OTTAWA, Jan 18 (NNN-AGENCIES) — Canadian Prime Minister Justin Trudeau urged Iran to send the flight and cockpit data recorders from a crashed jet to France for analysis and said the first remains of victims should soon arrive back in Canada.
Trudeau told a news conference in Ottawa that France was one of the few countries with the ability to read the plane’s so-called black boxes, which he said were badly damaged.
Iran says it shot down the Ukrainian airliner last week by accident.

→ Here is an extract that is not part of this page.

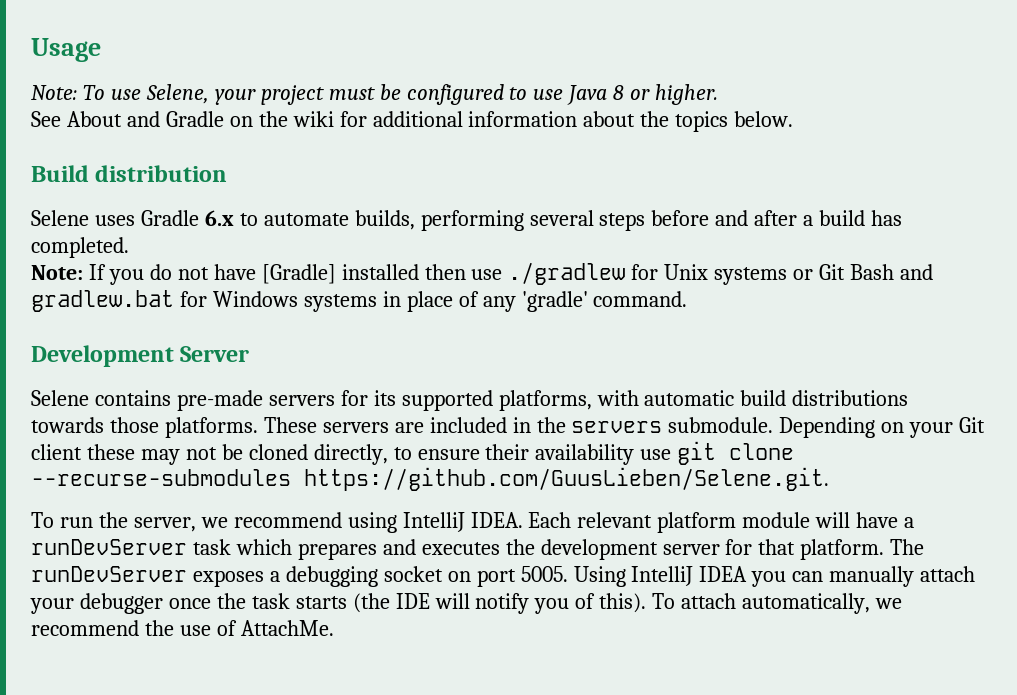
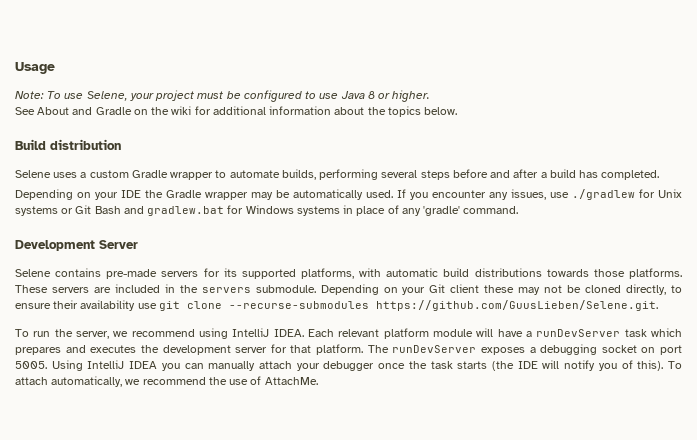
- Selene uses Gradle 6.x to automate builds, performing several steps before and after a build has completed.
+ Selene uses a custom Gradle wrapper to automate builds, performing several steps before and after a build has completed.
- Note: If you do not have [Gradle] installed then use ./gradlew for Unix systems or Git Bash and gradlew.bat for Windows systems in place of any 'gradle' command.
+ Depending on your IDE the Gradle wrapper may be automatically used. If you encounter any issues, use ./gradlew for Unix systems or Git Bash and gradlew.bat for Windows systems in place of any 'gradle' command.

A total of 176 people died in the disaster, of which 57 were Canadian.
“Iran does not have the level of technical expertise and mostly the equipment necessary to be able to analyze these damaged black boxes quickly,” Trudeau said.
“There is a beginning of a consensus that … (France) would be the right place to send those black boxes to get proper information from them in a rapid way and that is what we are encouraging the Iranian authorities to agree to.”
Trudeau said about 20 families of Canadian victims had requested the return of the bodies and told reporters he expected the first remains to be repatriated “in the coming days.” He did not give more details.
In KIEV, Ukraine said Iran was ready to hand over the black box flight recorders of the Ukrainian passenger plane downed by an Iranian missile.
The Kiev-bound Ukraine International Airlines Boeing 737, crashed shortly after taking off from Tehran last Wednesday, killing all 176 people on board, mostly Iranian and Canadian citizens.
Ukraine’s foreign minister said Iran would grant a team of investigators from Iran and Canada as the countries that have lost the most nationals access to the recorders.
“After that, the Iranian side is ready to separately transfer the black boxes to Ukraine,” Vadym Prystaiko told lawmakers during a parliamentary session.
“This is consistent with international standards, although we still demand that they be given to us immediately to ensure the independence and objectivity of the investigation,” Prystaiko said.
Prystaiko said that Kiev has “good cooperation” with Tehran on the crash probe, but lacked “access to the information stored in the black boxes”.
“We just want to know that nobody will be tampering with the recordings themselves,” he said.
Prystaiko said an Iranian official will visit Kiev next week “to apologise officially and provide explanations”.
On Thursday, Canada, Ukraine, Sweden, Afghanistan and Britain issued a five-point plan for cooperation with Iran during the investigation, calling for “full and unhindered access” for foreign officials.